**Task prompt:**
From the records below, copy out exactly the lines from the one containing "- The only stretchy" to the one containing "Likewise, ChargeNode can", both included. Add nothing else.

(Version difference data)
= = = = = = =
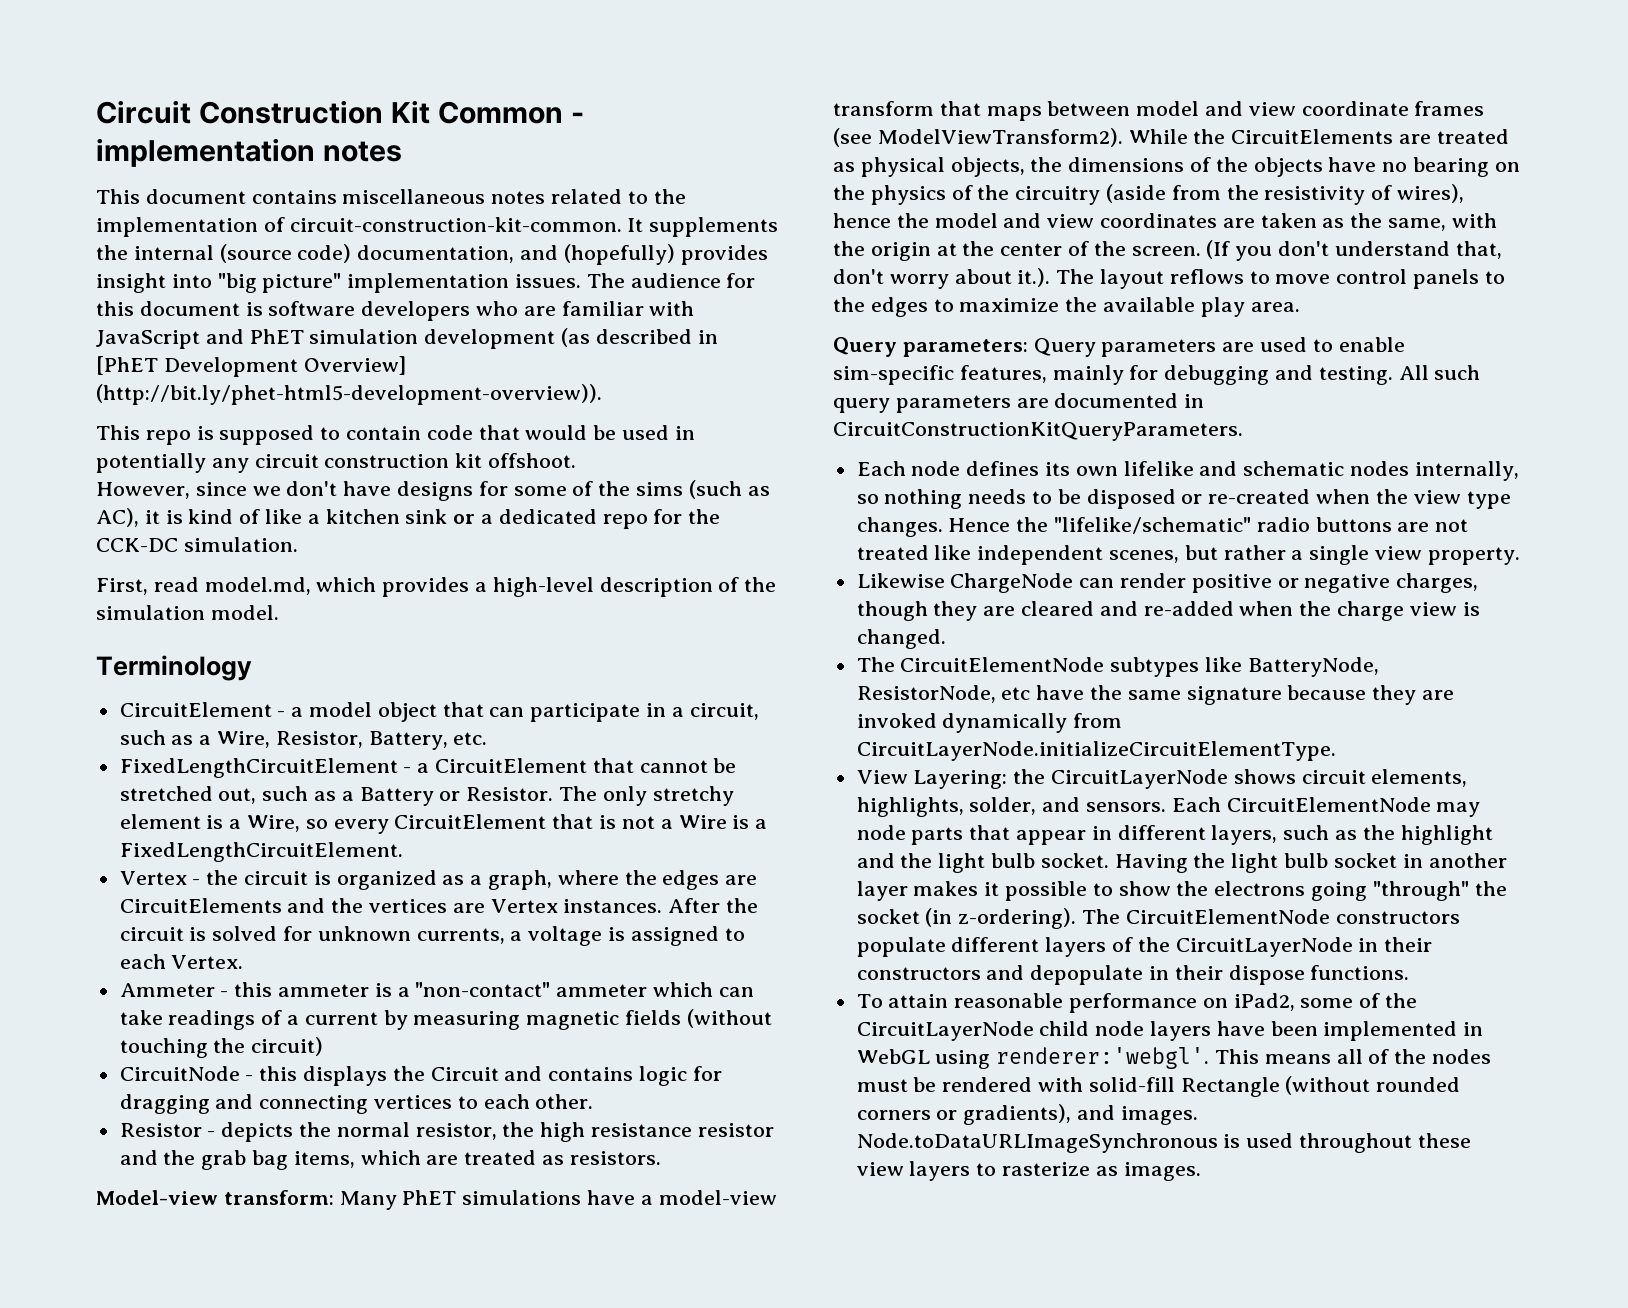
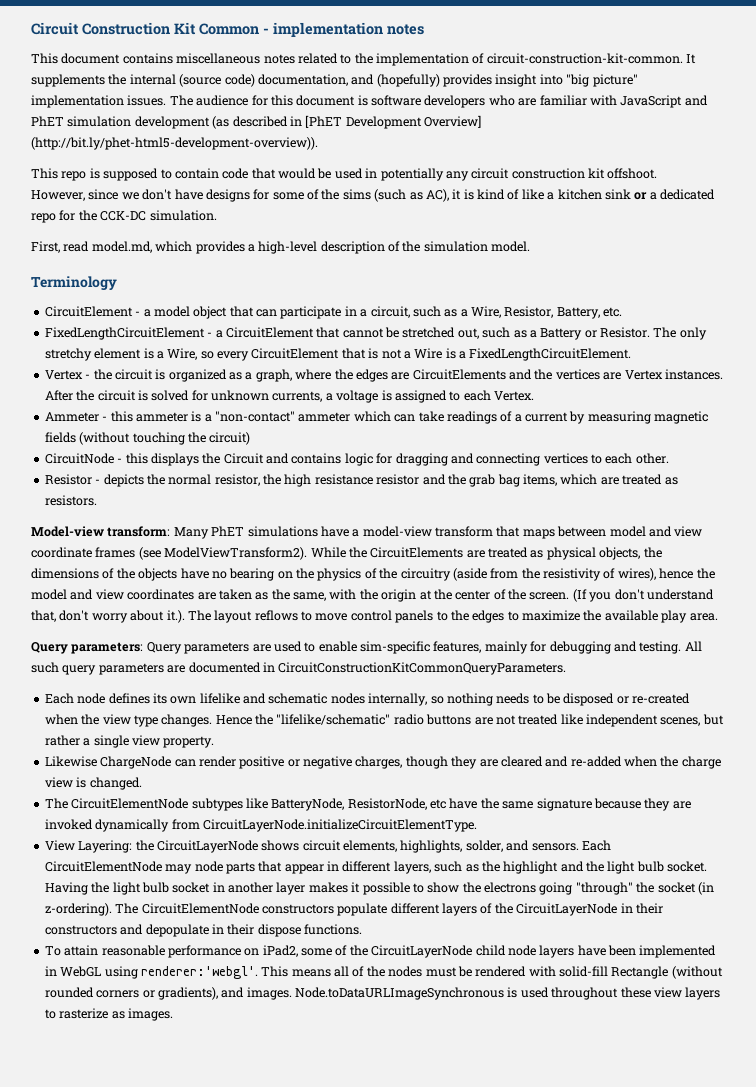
- All such query parameters are documented in CircuitConstructionKitQueryParameters.
+ All such query parameters are documented in CircuitConstructionKitCommonQueryParameters.

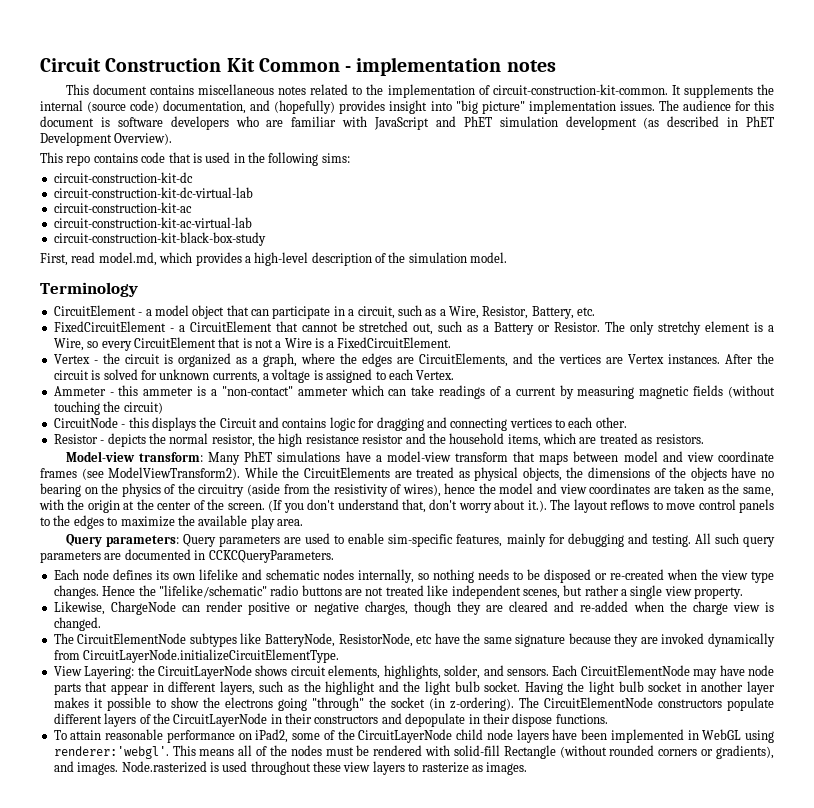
- The audience for this document is software developers who are familiar with JavaScript and PhET simulation development (as described in [PhET Development Overview] (http://bit.ly/phet-html5-development-overview)).
- This repo is supposed to contain code that would be used in potentially any circuit construction kit offshoot.
- However, since we don't have designs for some of the sims (such as AC), it is kind of like a kitchen sink or a dedicated repo for the CCK-DC simulation.
+ The audience for this document is software developers who are familiar with JavaScript and PhET simulation development (as described in PhET Development Overview).
+ This repo contains code that is used in the following sims:
+ circuit-construction-kit-dc
+ circuit-construction-kit-dc-virtual-lab
+ circuit-construction-kit-ac
+ circuit-construction-kit-ac-virtual-lab
+ circuit-construction-kit-black-box-study
- FixedLengthCircuitElement - a CircuitElement that cannot be stretched out, such as a Battery or Resistor.
+ FixedCircuitElement - a CircuitElement that cannot be stretched out, such as a Battery or Resistor.
- The only stretchy element is a Wire, so every CircuitElement that is not a Wire is a FixedLengthCircuitElement.
+ The only stretchy element is a Wire, so every CircuitElement that is not a Wire is a FixedCircuitElement.
- Vertex - the circuit is organized as a graph, where the edges are CircuitElements and the vertices are Vertex instances.
+ Vertex - the circuit is organized as a graph, where the edges are CircuitElements, and the vertices are Vertex instances.
- Resistor - depicts the normal resistor, the high resistance resistor and the grab bag items, which are treated as resistors.
+ Resistor - depicts the normal resistor, the high resistance resistor and the household items, which are treated as resistors.
- All such query parameters are documented in CircuitConstructionKitCommonQueryParameters.
+ All such query parameters are documented in CCKCQueryParameters.
- Likewise ChargeNode can render positive or negative charges, though they are cleared and re-added when the charge view is changed.
+ Likewise, ChargeNode can render positive or negative charges, though they are cleared and re-added when the charge view is changed.
- Each CircuitElementNode may node parts that appear in different layers, such as the highlight and the light bulb socket.
+ Each CircuitElementNode may have node parts that appear in different layers, such as the highlight and the light bulb socket.
- Node.toDataURLImageSynchronous is used throughout these view layers to rasterize as images.
+ Node.rasterized is used throughout these view layers to rasterize as images.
= = = = = = =
**Completed exercise:**
- The only stretchy element is a Wire, so every CircuitElement that is not a Wire is a FixedLengthCircuitElement.
+ The only stretchy element is a Wire, so every CircuitElement that is not a Wire is a FixedCircuitElement.
- Vertex - the circuit is organized as a graph, where the edges are CircuitElements and the vertices are Vertex instances.
+ Vertex - the circuit is organized as a graph, where the edges are CircuitElements, and the vertices are Vertex instances.
- Resistor - depicts the normal resistor, the high resistance resistor and the grab bag items, which are treated as resistors.
+ Resistor - depicts the normal resistor, the high resistance resistor and the household items, which are treated as resistors.
- All such query parameters are documented in CircuitConstructionKitCommonQueryParameters.
+ All such query parameters are documented in CCKCQueryParameters.
- Likewise ChargeNode can render positive or negative charges, though they are cleared and re-added when the charge view is changed.
+ Likewise, ChargeNode can render positive or negative charges, though they are cleared and re-added when the charge view is changed.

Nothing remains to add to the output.